══ Input records

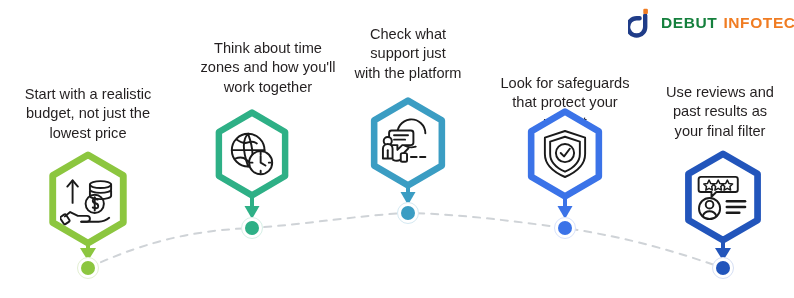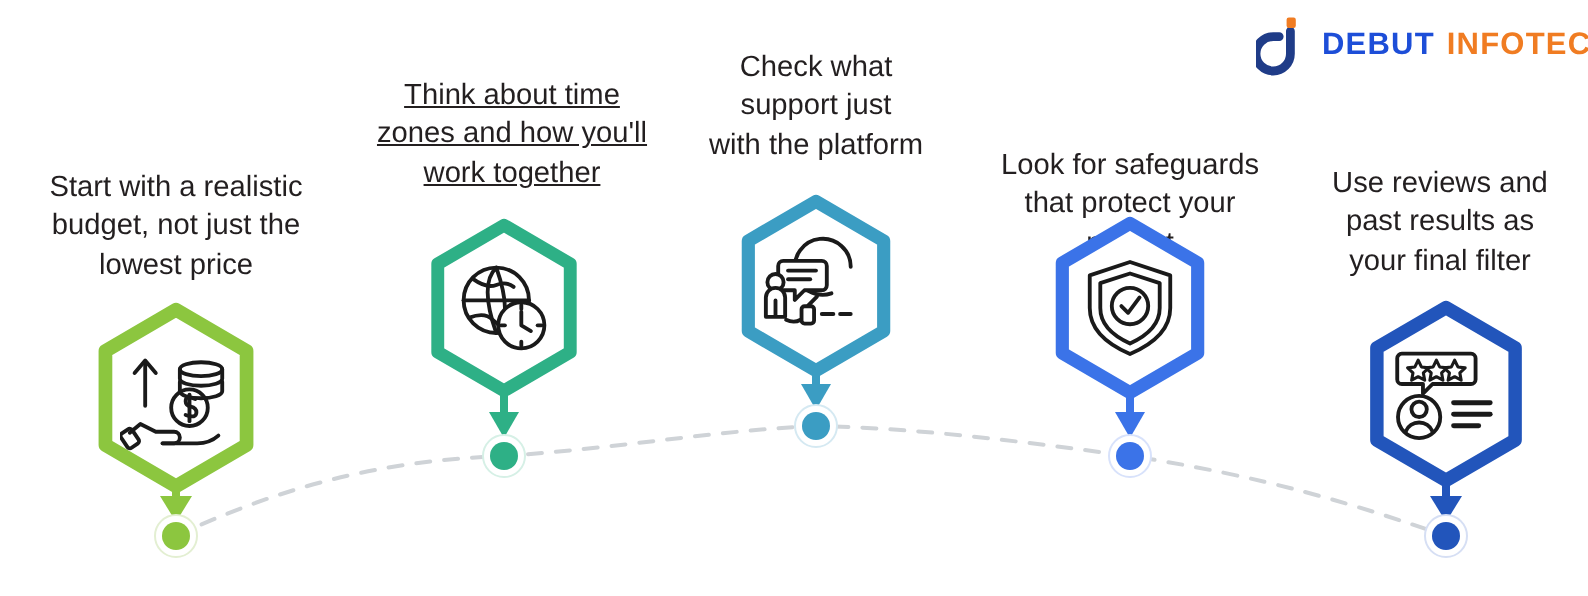"DEBUT" #logo .w-debut { color: #1d4ed8 -> #15803d }
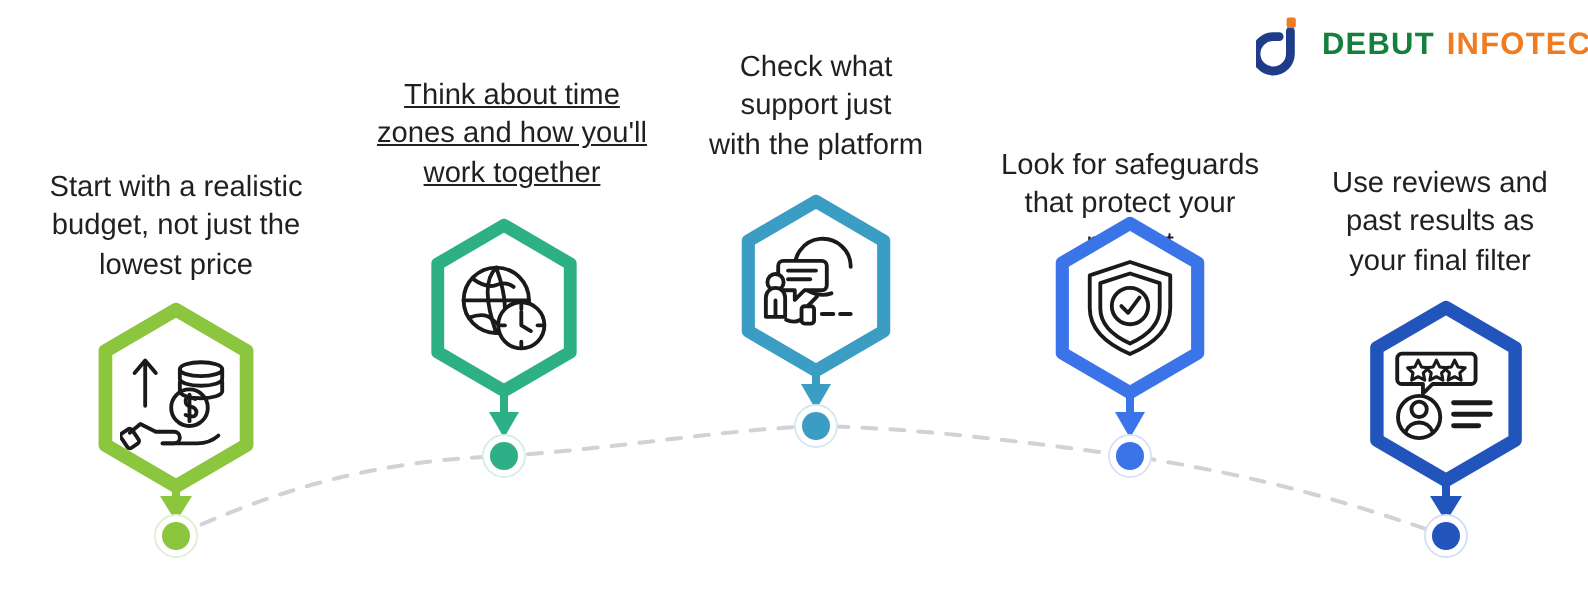"Think about time" div.caption { left: 160px -> 172px; text-decoration: underline -> none }
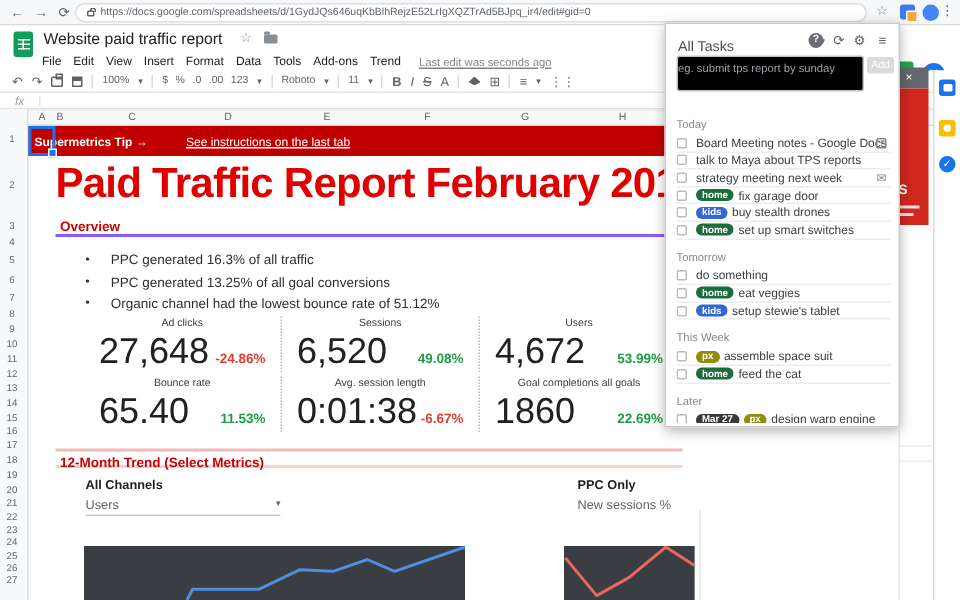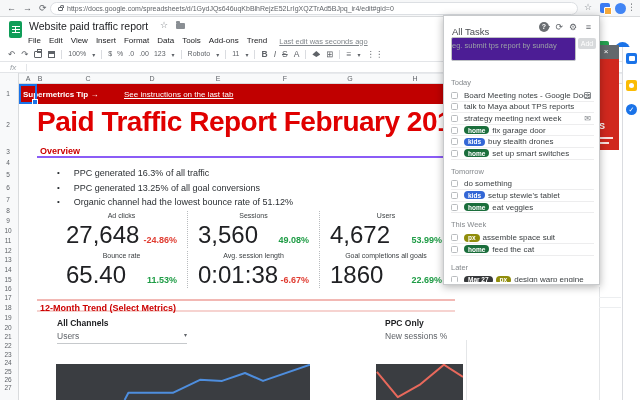"eg. submit tps report by" .pp-input { background: #4c1d95 -> #000000 }
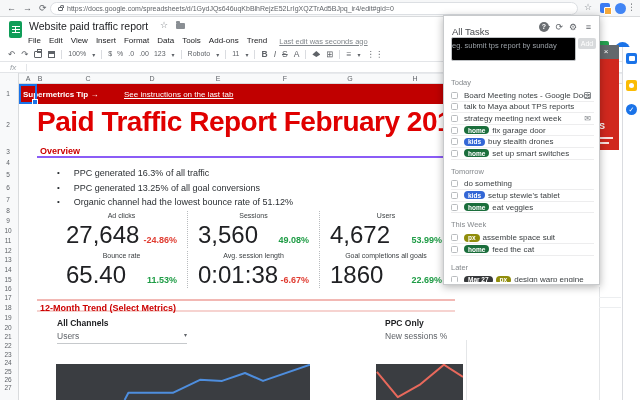"setup stewie's tablet" div.task-row { order: before "eat veggies" -> after "eat veggies" }
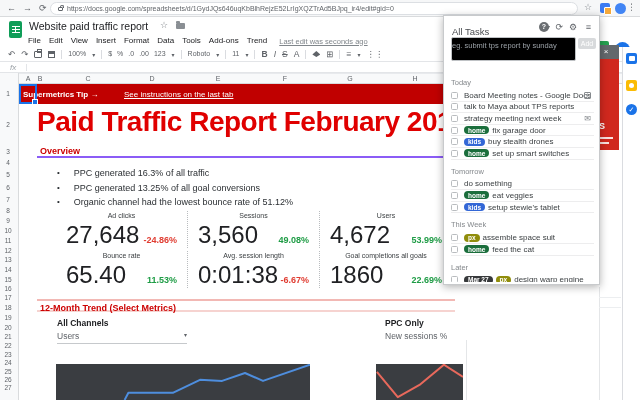"3,560" span.m-value { text: 3,560 -> 6,520 }
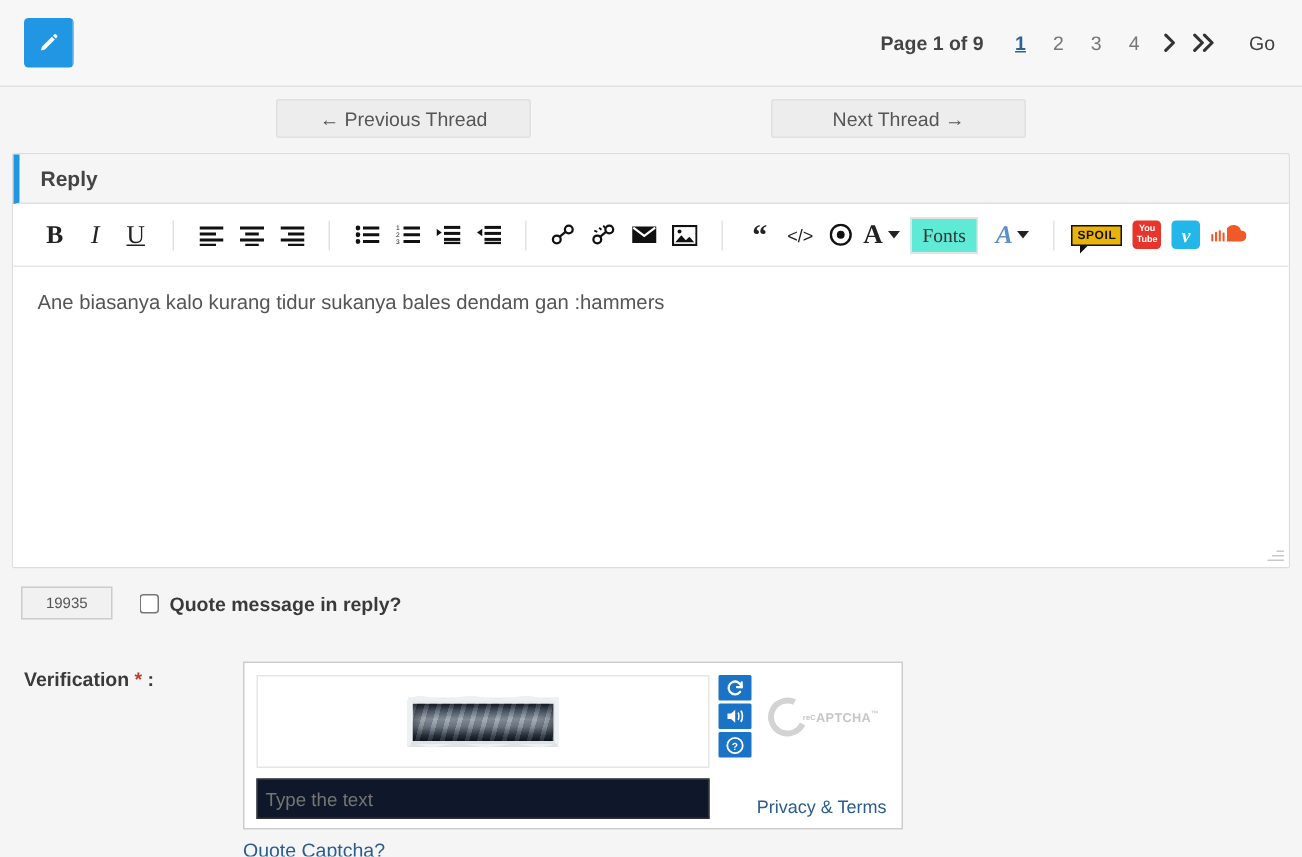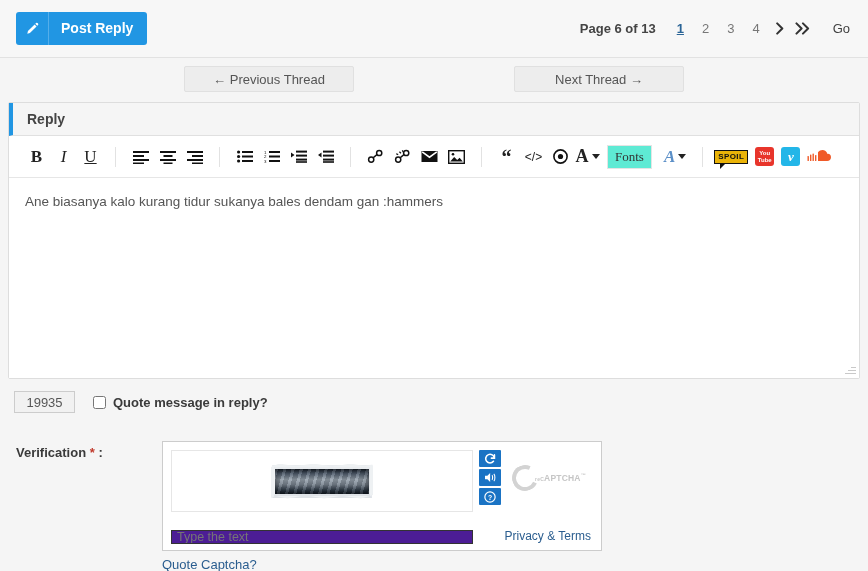"Post Reply" span.pr-label { html: <span>Post Reply</span> -> none }
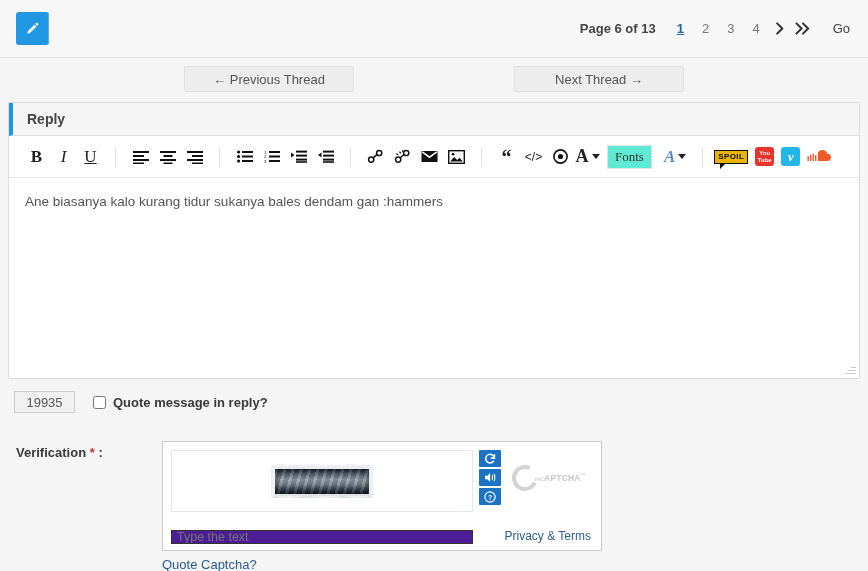"Page 6 of 13" span.pg-label { text: 6 of 13 -> 1 of 9 }
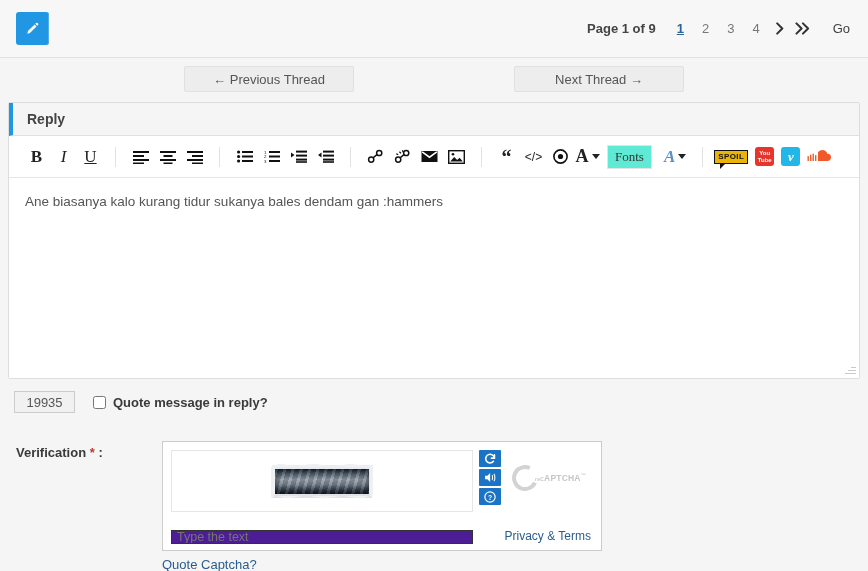"19935" .charcount { font-size: 13px -> 10px }
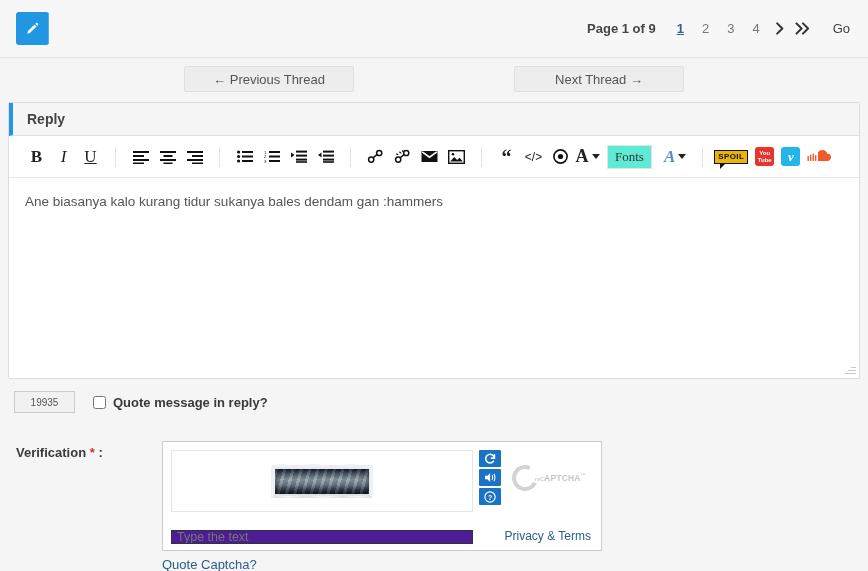"Type the text" .captcha-input { background: #4c1d95 -> #0f172a; height: 14px -> 27px; margin-top: 18px -> 7px }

════

Work required
Retype, exactly as written, each line from the one containing "font-size: 13px ->" through the end of the data above, and leave out every picture.

Output for this task
"19935" .charcount { font-size: 13px -> 10px }
"Type the text" .captcha-input { background: #4c1d95 -> #0f172a; height: 14px -> 27px; margin-top: 18px -> 7px }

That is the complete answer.